Osama bin Laden is dead. Many peoples in the world, especially in the United States, are celebrating the death of the world’s most notorious terrorist. The nature and circumstances of his demise were fitting in light of the life of hate, vengeance, and violence he led. The old adage, “live by the sword, die by the sword,” is appropriate in this case.

While we feel that bin Laden got this “just deserts,” we cannot in good conscience celebrate his death as a “crowning achievement” for our justice system. On September 11, 2001, bin Laden did more than bring down New York’s famed Twin Towers and cause the death of nearly 3,000 innocent people. The four terrorist attacks he masterminded and orchestrated that day set our nation on a course of action, called the “war on terror,” which has done, perhaps, irreparable damage to our criminal justice system and our historical concepts of justice.
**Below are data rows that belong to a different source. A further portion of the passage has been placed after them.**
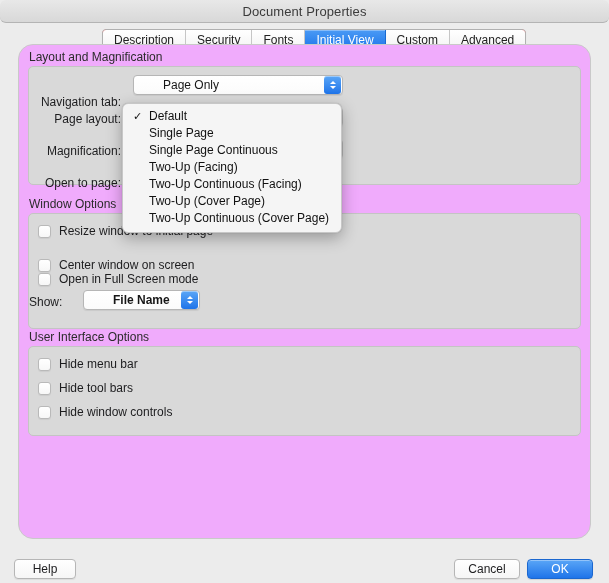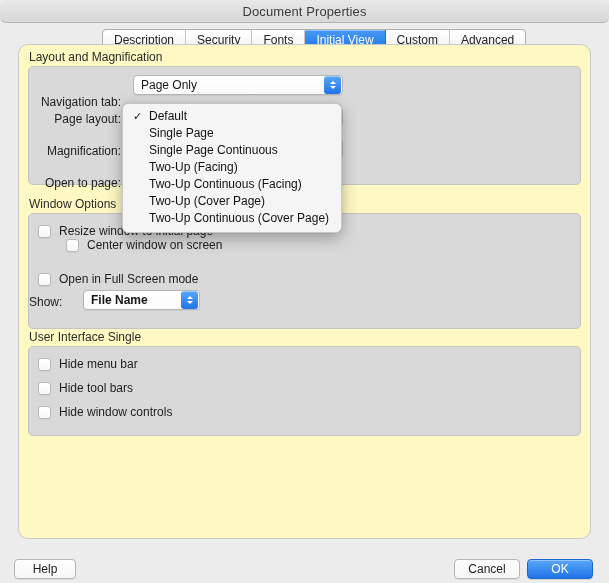"Layout and Magnification" .tabpanel { background: #fef9c3 -> #f0abfc; border-radius: 10px -> 15px }
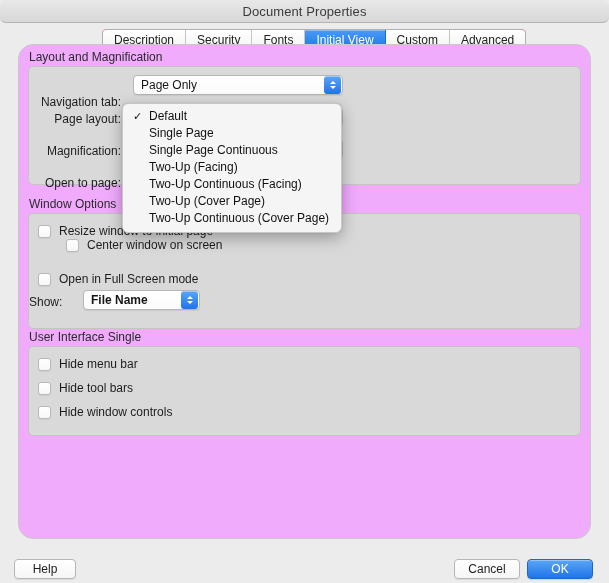"Page Only" .popup-btn { padding-left: none -> 22px }
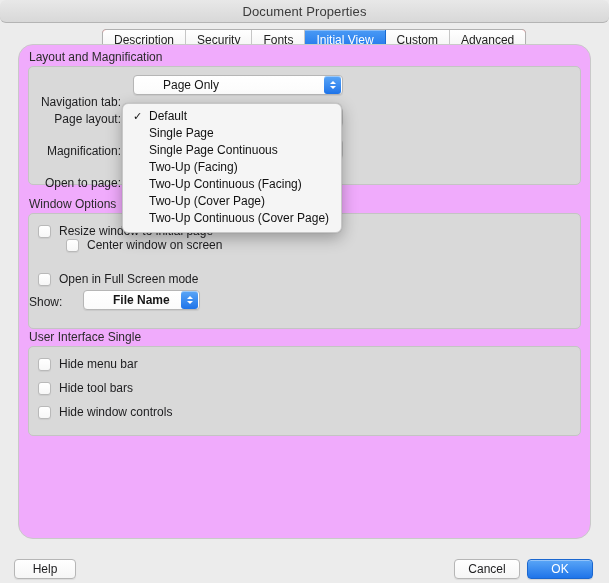"Center window on screen" div.cbrow { margin-left: 28px -> none; top: 193px -> 213px }
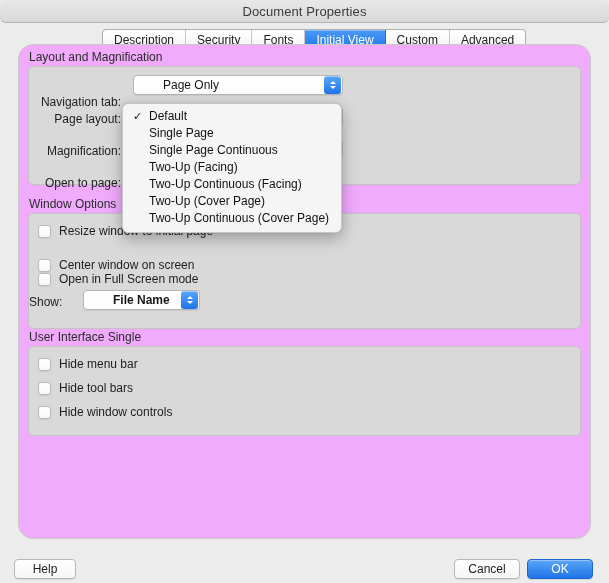"User Interface Single" div.section-label { text: Single -> Options }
In pursuit of the “war on terror,” officially declared by former President George W. Bush, and our efforts to track down and kill bin Laden, our intelligence and military assets kidnapped innocent people off the streets in foreign countries; took them to secret “black site” prisons operated by the CIA where they were tortured beyond human comprehension; established a special “detainee” prison on foreign soil called Guantanamo Bay where “suspected terrorists” are held for years without any meaningful rights or privileges and without any finding of guilt; and resurrected the ancient and infamous method of torture called “water boarding” to extract information from these “suspected terrorists.”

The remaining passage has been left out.